Bill 101, sponsored by Kona Councilwoman Rebecca Villegas, will be heard Oct. 15 by the council sitting as the Agriculture, Water, Energy and Environmental Management Committee. It would, over a four-year period, ban the use of herbicides in parks and alongside roads, bike-ways, sidewalks, trails, drainage-ways and waterways owned or maintained by the county.

This is the freshman council member’s first bill, and Villegas said Monday she worked for months with the stakeholders and Mayor Harry Kim’s administration to get buy-in.

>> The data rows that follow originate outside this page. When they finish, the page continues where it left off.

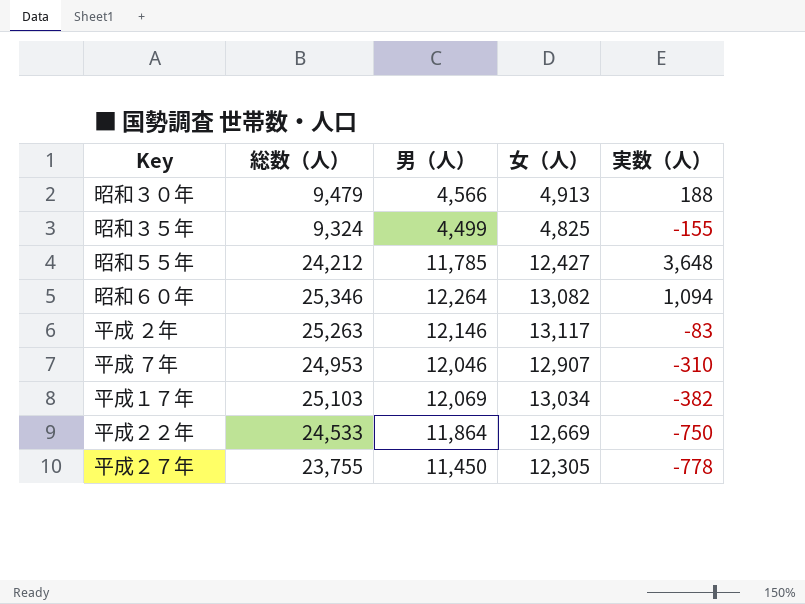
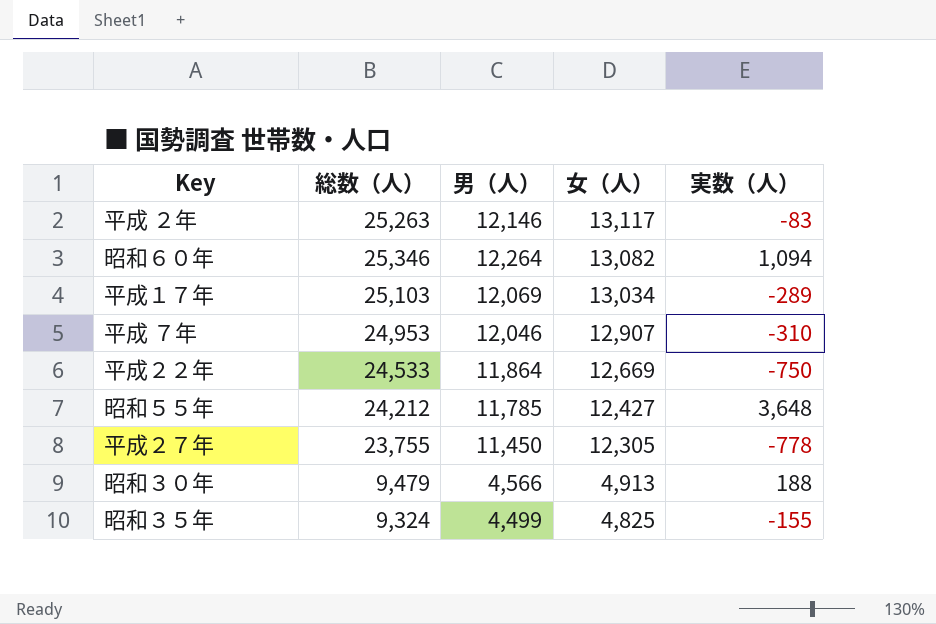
row order: none -> 女（人） descending
平成１７年 | 実数（人）: -382 -> -289

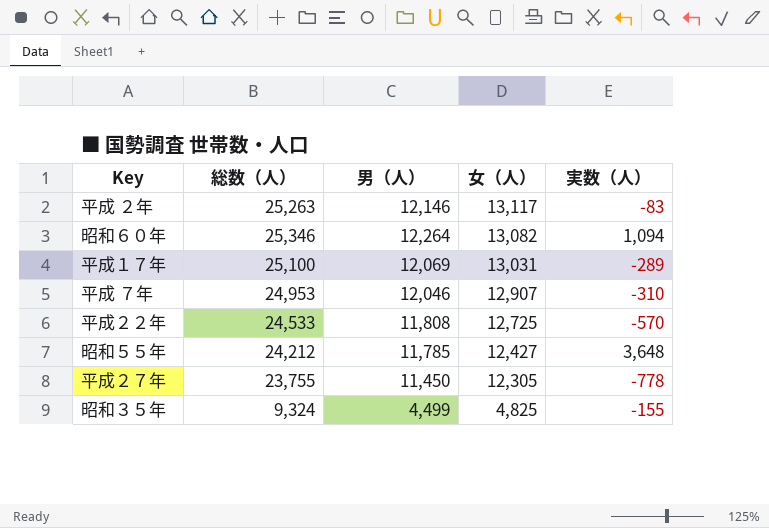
row 昭和３０年: 9,479 | 4,566 | 4,913 | 188 -> none
平成１７年 | 総数（人）: 25,103 -> 25,100
平成１７年 | 女（人）: 13,034 -> 13,031
平成２２年 | 男（人）: 11,864 -> 11,808
平成２２年 | 女（人）: 12,669 -> 12,725
平成２２年 | 実数（人）: -750 -> -570

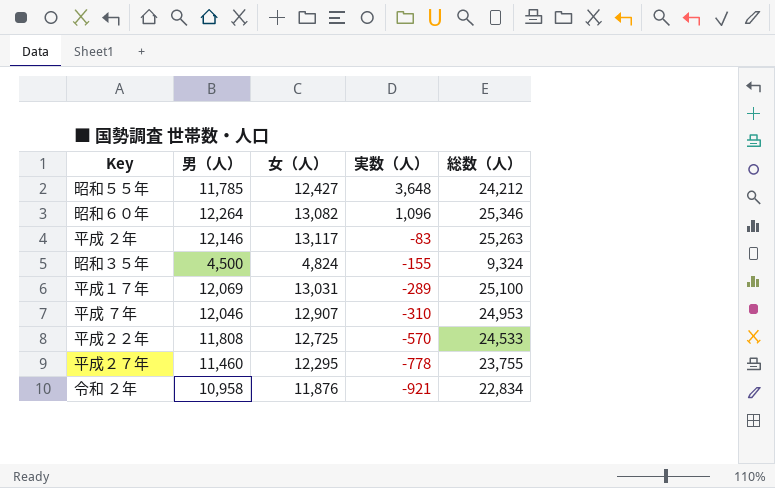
row order: 女（人） descending -> 実数（人） descending
column 総数（人） | position: 2 -> 5
昭和６０年 | 実数（人）: 1,094 -> 1,096
昭和３５年 | 男（人）: 4,499 -> 4,500
昭和３５年 | 女（人）: 4,825 -> 4,824
平成２７年 | 男（人）: 11,450 -> 11,460
平成２７年 | 女（人）: 12,305 -> 12,295
row 令和 ２年: none -> 10,958 | 11,876 | -921 | 22,834

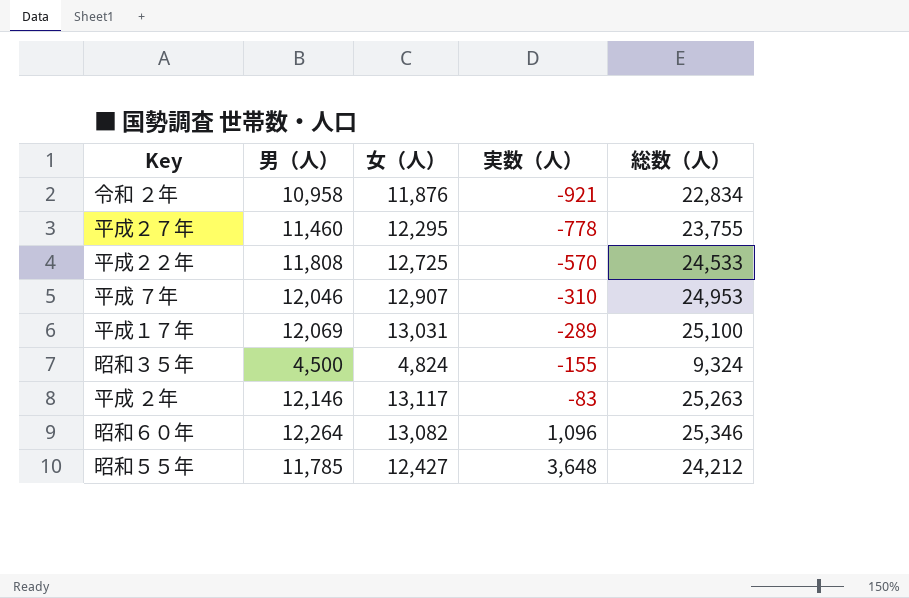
row order: 実数（人） descending -> 実数（人） ascending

She held meetings and introduced the administration in June to Dewayne “Lee” Johnson, who won the first lawsuit against Monsanto after contracting non-Hodgkins lymphoma from exposure to glyphosate as a school groundskeeper in California.

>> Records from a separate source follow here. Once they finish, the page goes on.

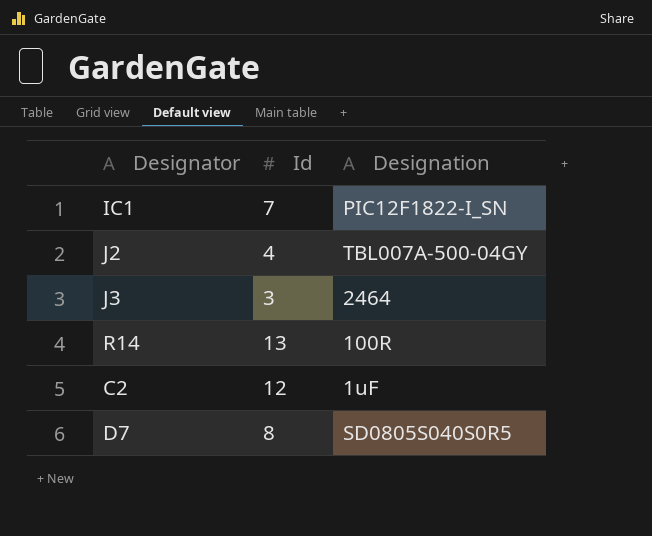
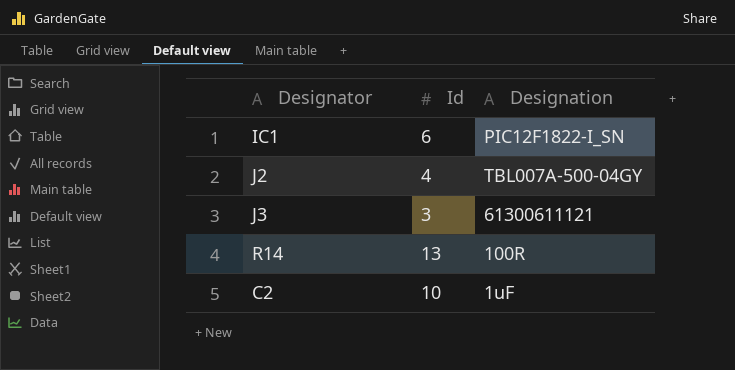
row D7: 8 | SD0805S040S0R5 -> none
IC1 | Id: 7 -> 6
J3 | Designation: 2464 -> 61300611121
C2 | Id: 12 -> 10

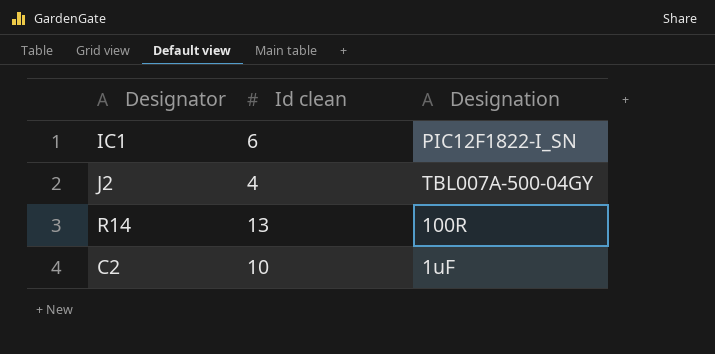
column name: Id -> Id clean
row J3: 3 | 61300611121 -> none

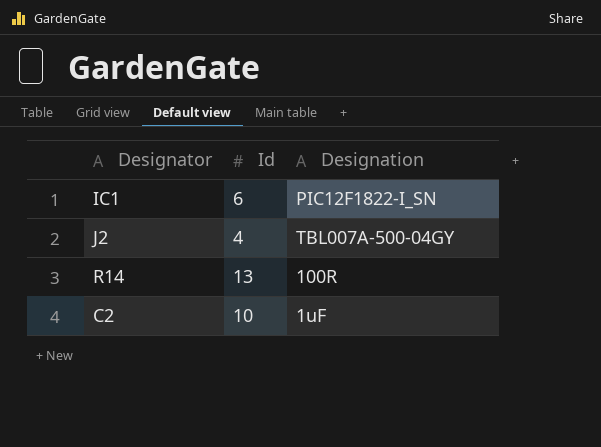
column name: Id clean -> Id

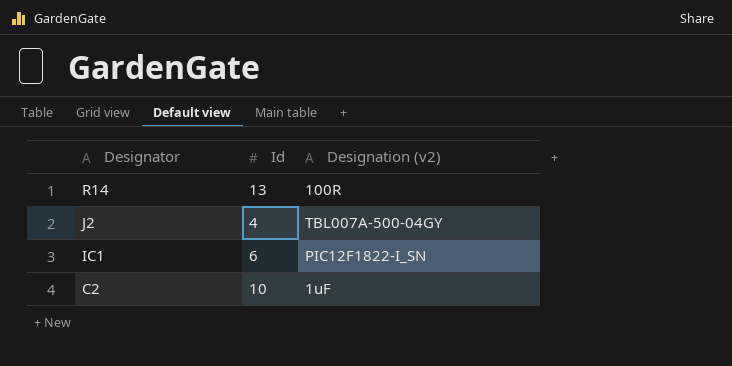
row order: none -> Designator descending
column name: Designation -> Designation (v2)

“I want this to be empowering and supportive of the departments as they go through the transition,” Villegas said. “I have a 9-month old grandson. When he’s old enough to be running around in the parks, I would really like to know that he’s not exposed to toxic herbicides that might be carcinogenic and do long-term damage.”

The bill calls for a transition period starting Jan. 1, with an outright ban being implemented by Jan. 1, 2024. A seven-member “vegetation management transition committee,” appointed by the mayor and confirmed by the council, will monitor the county’s progress during the transition period.

Rules would be put in place during the transition period for the county departments of Environmental Management, Parks and Recreation and Public Works requiring posted notices, blocking off of areas treated during a drying period, the use of a blue dye to identify treated areas and adherence to label directions, such as restrictions during wind and rain conditions.

The bill doesn’t apply to private property or to citizens who maintain land adjacent to county easements or lease agricultural land from the county.

It’s not the first time a bill restricting herbicides has been offered, but Villegas is hopeful the latest bill will have a better chance of passing.

Former Kohala Councilwoman Margaret Wille twice sponsored bills along the same vein, but twice was rebuffed by the council at the time.

In 2015, the term “Roundup” was stricken from all parts of the county budget and replaced with “vegetation control,” in a victory of words, if not deeds, for the opponents.

The move followed hours of testimony during an earlier budget reading where almost 50 people asked the county to quit using the herbicide that they say is a known carcinogen and harmful to land and water. The $30,000 for herbicide spraying accounted for a scant one one-hundredth of 1 percent of the county’s budget that year.

The current bill is championed by the Hawaii Island Sierra Club and the local citizen group Greener Hawaii.

“The notion that the county cannot afford alternatives to Roundup has proven false time and again,” Greener Hawaii volunteer Diane Koerner said in a statement. “Efforts to ‘green’ Hawaii’s parks and roadsides began in the 1990s with five trial oceanfront parks in Hilo and 20 miles of roads. They were manually maintained, which required some volunteer help in the beginning, but cost less in the long run.”

Villegas credited former County Councilwoman Jennifer Ruggles, and her legislative aide, Blake Watson, for drafting the original bill that she’s picked up now that Ruggles is no longer in office.

Representatives from the administration were not immediately available for comment.